Goal of the exercise: Take the material below and output exactly the run of lines from the one containing "2018-01-22: 450000 -> none" down to the one containing "2018-03-14: none -> 468500", with both included.

Material provided:
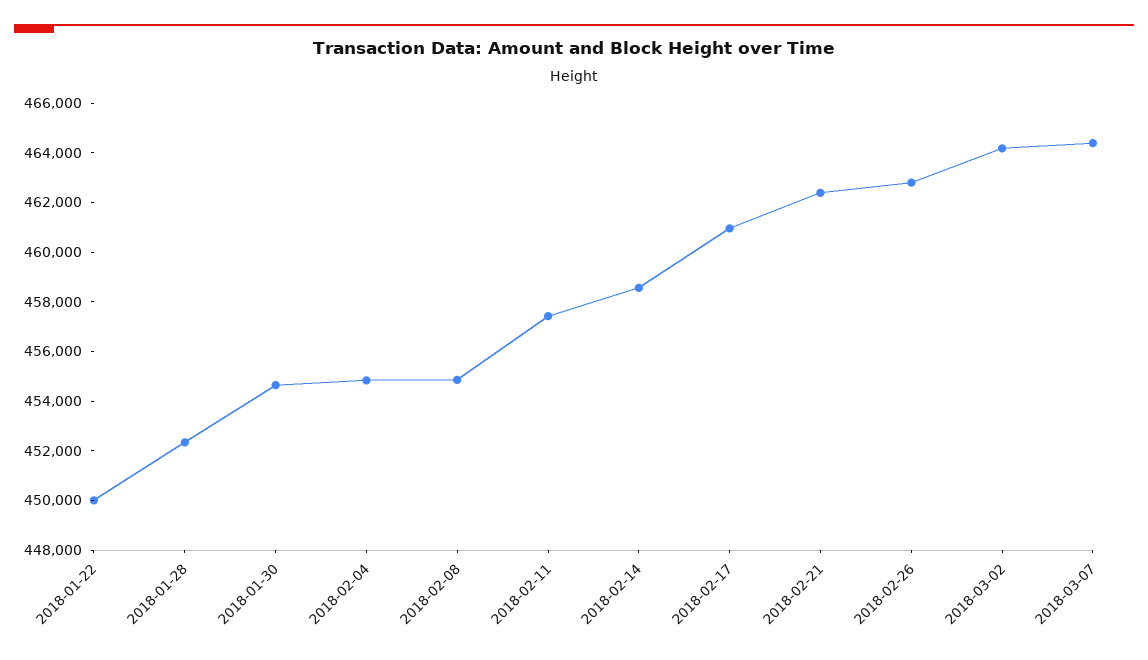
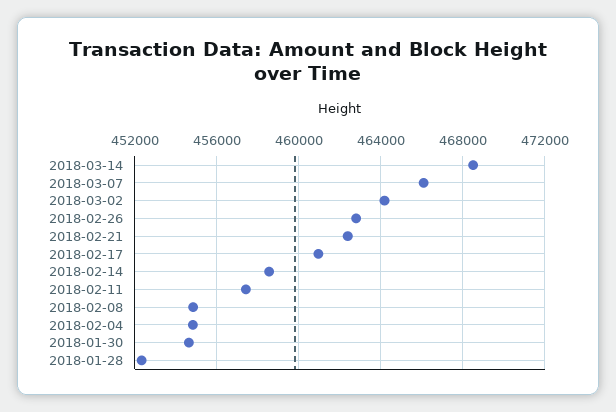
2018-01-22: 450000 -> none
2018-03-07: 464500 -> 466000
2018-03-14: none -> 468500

---

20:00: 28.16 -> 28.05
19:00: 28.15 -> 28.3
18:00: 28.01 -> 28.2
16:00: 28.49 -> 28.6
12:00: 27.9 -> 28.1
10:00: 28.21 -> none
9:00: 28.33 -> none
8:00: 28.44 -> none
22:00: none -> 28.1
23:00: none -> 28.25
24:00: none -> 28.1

Solved exercise:
2018-01-22: 450000 -> none
2018-03-07: 464500 -> 466000
2018-03-14: none -> 468500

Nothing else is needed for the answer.